SOURCE MATERIAL below:

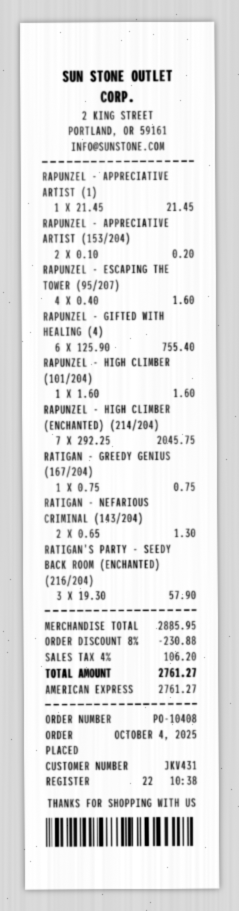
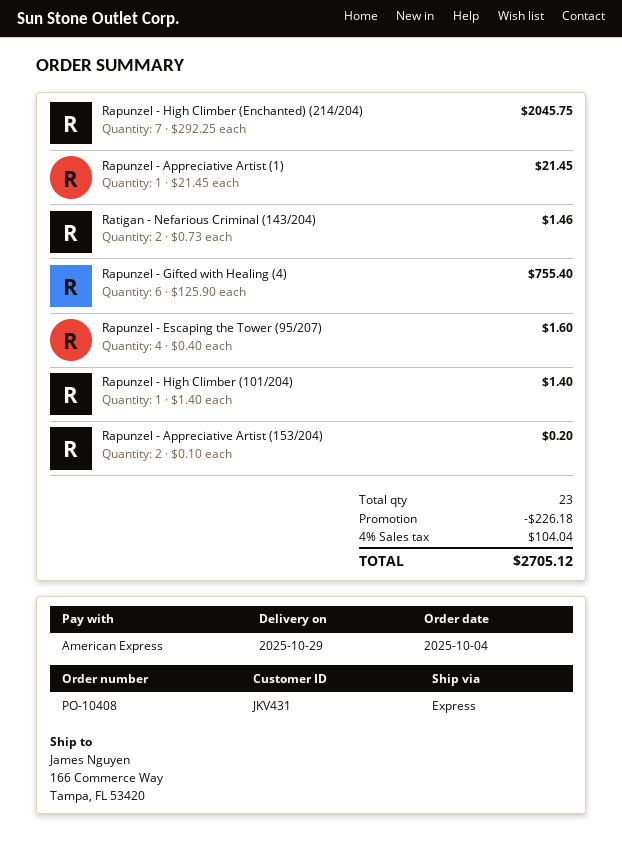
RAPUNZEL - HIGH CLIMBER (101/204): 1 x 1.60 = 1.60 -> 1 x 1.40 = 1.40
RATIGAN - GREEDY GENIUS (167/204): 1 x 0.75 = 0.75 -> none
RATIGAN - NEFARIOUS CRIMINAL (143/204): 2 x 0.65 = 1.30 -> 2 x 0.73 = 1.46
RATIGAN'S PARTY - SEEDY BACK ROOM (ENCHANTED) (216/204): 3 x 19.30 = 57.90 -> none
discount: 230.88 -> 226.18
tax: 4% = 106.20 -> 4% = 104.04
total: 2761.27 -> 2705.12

End of SOURCE MATERIAL.

[EXERCISE AIM]
Write out every entry exactly. Pictures do not belong in the copy.

[EXERCISE OUTPUT]
RAPUNZEL - HIGH CLIMBER (101/204): 1 x 1.60 = 1.60 -> 1 x 1.40 = 1.40
RATIGAN - GREEDY GENIUS (167/204): 1 x 0.75 = 0.75 -> none
RATIGAN - NEFARIOUS CRIMINAL (143/204): 2 x 0.65 = 1.30 -> 2 x 0.73 = 1.46
RATIGAN'S PARTY - SEEDY BACK ROOM (ENCHANTED) (216/204): 3 x 19.30 = 57.90 -> none
discount: 230.88 -> 226.18
tax: 4% = 106.20 -> 4% = 104.04
total: 2761.27 -> 2705.12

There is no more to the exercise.